[PATCH v2 00/13] vhost-user,udp: Handle multiple iovec entries per virtqueue element
Some virtio-net drivers (notably iPXE) provide descriptors where the vnet header and the frame payload are in separate buffers, resulting in two iovec entries per virtqueue element. Currently, the RX (host to guest) path assumes a single iovec per element, which triggers: ASSERTION FAILED in virtqueue_map_desc (virtio.c:403): num_sg < max_num_sg This series reworks the UDP vhost-user receive path to support multiple iovec entries per element, fixing the iPXE crash. This series only addresses the UDP path.

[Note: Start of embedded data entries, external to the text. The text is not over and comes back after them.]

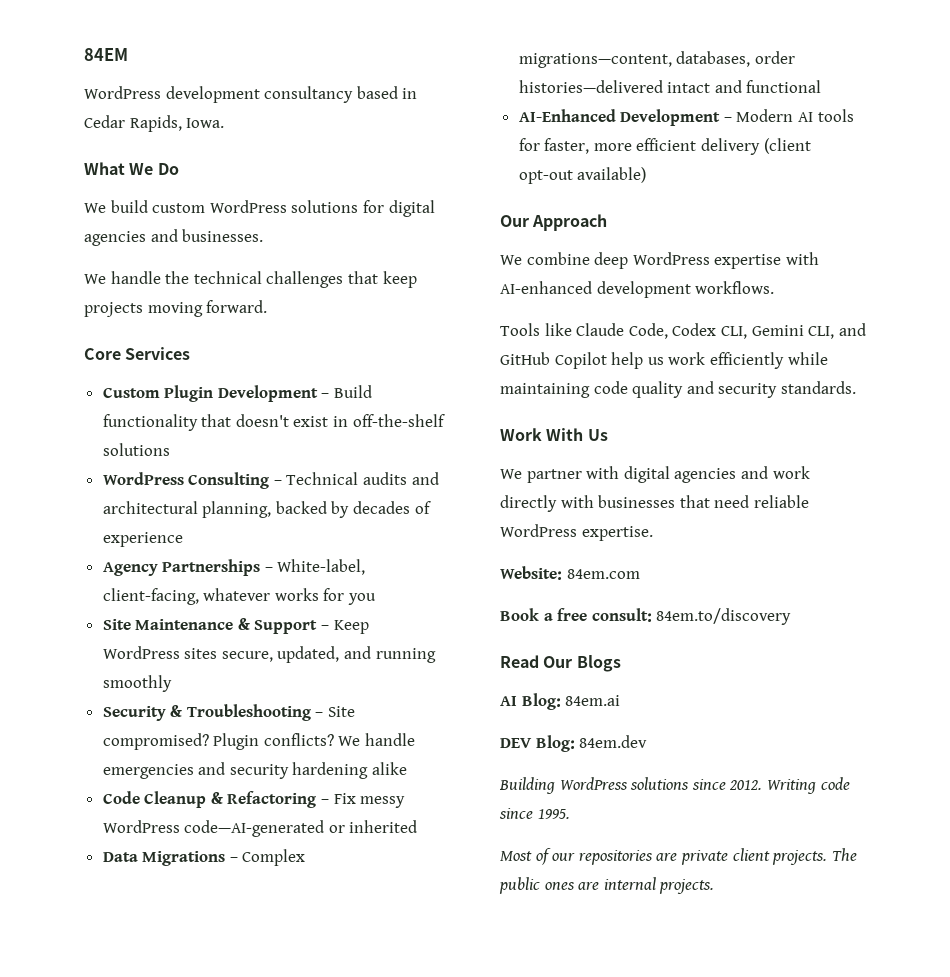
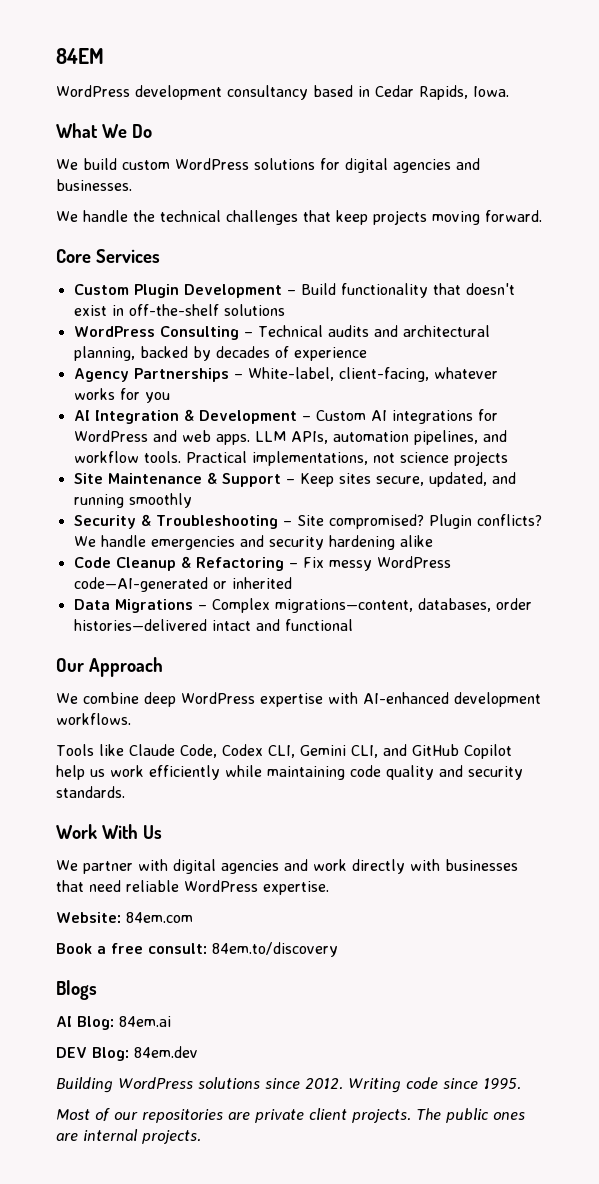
+ AI Integration & Development – Custom AI integrations for WordPress and web apps. LLM APIs, automation pipelines, and workflow tools. Practical implementations, not science projects
- Site Maintenance & Support – Keep WordPress sites secure, updated, and running smoothly
+ Site Maintenance & Support – Keep sites secure, updated, and running smoothly
- AI-Enhanced Development – Modern AI tools for faster, more efficient delivery (client opt-out available)
- Read Our Blogs
+ Blogs

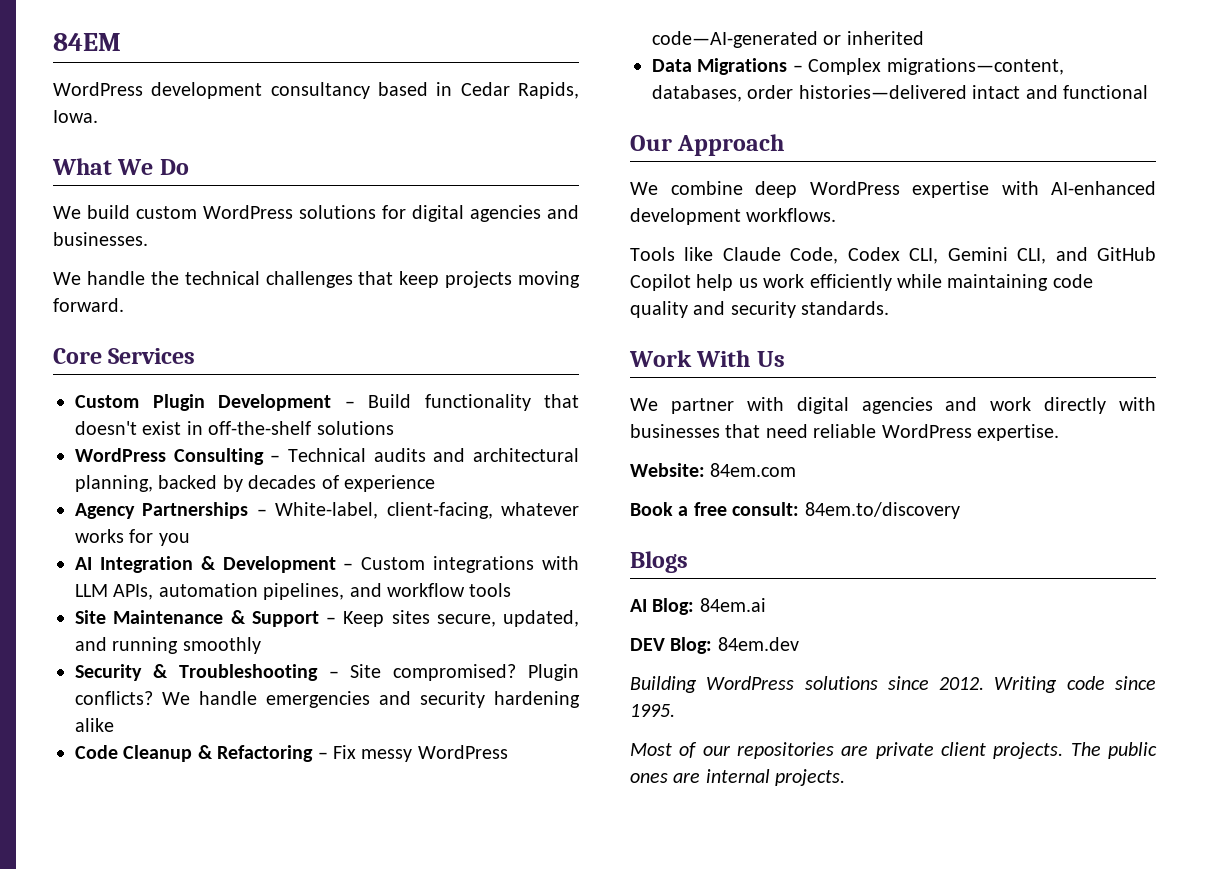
- AI Integration & Development – Custom AI integrations for WordPress and web apps. LLM APIs, automation pipelines, and workflow tools. Practical implementations, not science projects
+ AI Integration & Development – Custom integrations with LLM APIs, automation pipelines, and workflow tools

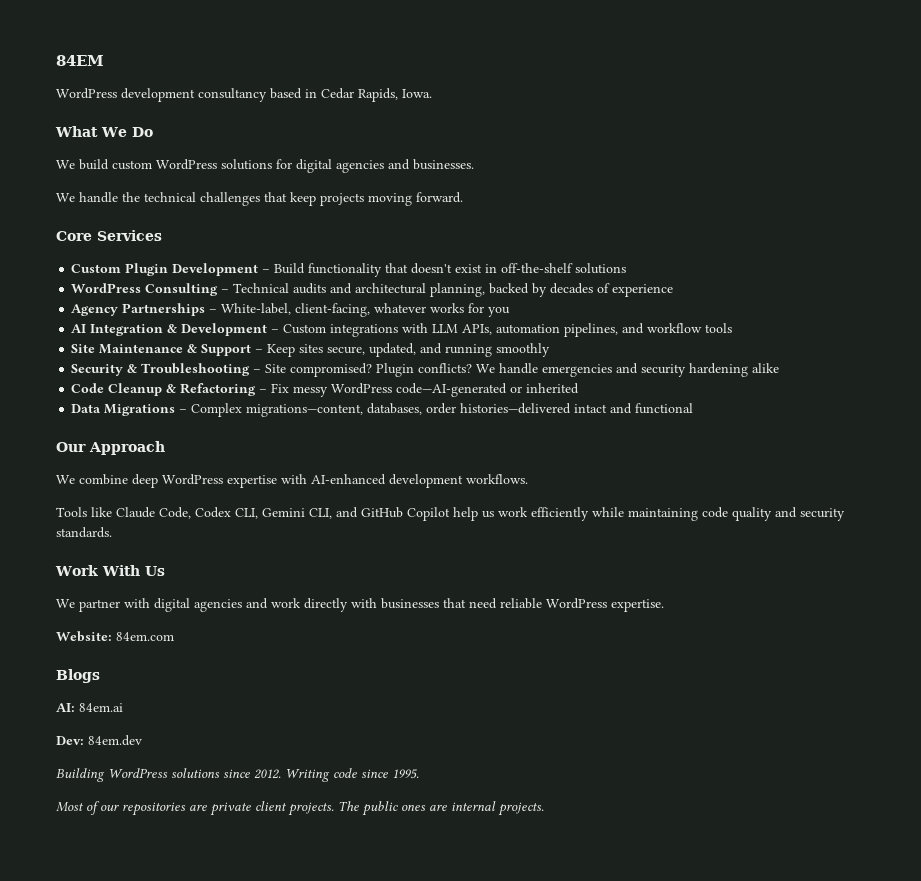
- Book a free consult: 84em.to/discovery
- AI Blog: 84em.ai
+ AI: 84em.ai
- DEV Blog: 84em.dev
+ Dev: 84em.dev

TCP vhost-user will be updated to use multi-iov elements in a subsequent series. v2: - add iov_truncate(), iov_memset() - remove iov_tail_truncate() and iov_tail_zero_end() - manage 802.3 minimum frame size Laurent Vivier (13): iov: Add iov_truncate() helper and use it in vu handlers vhost-user: Centralise 802.3 frame padding in vu_collect() and vu_flush() vhost-user: Use ARRAY_SIZE(elem) instead of VIRTQUEUE_MAX_SIZE udp_vu: Use iov_tail to manage virtqueue buffers udp_vu: Move virtqueue management from udp_vu_sock_recv() to its caller iov: Add IOV_PUT_HEADER() to write header data back to iov_tail udp: Pass iov_tail to udp_update_hdr4()/udp_update_hdr6() udp_vu: Use iov_tail in udp_vu_prepare() vu_common: Pass iov_tail to vu_set_vnethdr() vu_common: Accept explicit iovec counts in vu_set_element() vu_common: Accept explicit iovec count per element in vu_init_elem() vu_common: Prepare to use multibuffer with guest RX vhost-user,udp: Use 2 iovec entries per element iov.c | 69 +++++++++++++++++ iov.h | 17 ++++- tcp_vu.c | 73 +++++++++--------- udp.c | 72 +++++++++--------- udp_internal.h | 10 ++- udp_vu.c | 197 +++++++++++++++++++++++++------------------------ vu_common.c | 127 +++++++++++++++++++------------ vu_common.h | 20 +++-- 8 files changed, 356 insertions(+), 229 deletions(-) -- 2.53.0
Add a generic iov_truncate() function that truncates an IO vector to a
given number of bytes, returning the number of iov entries that contain
data after truncation.
Use it in udp_vu_sock_recv() and tcp_vu_sock_recv() to replace the
open-coded truncation logic that adjusted iov entries after recvmsg().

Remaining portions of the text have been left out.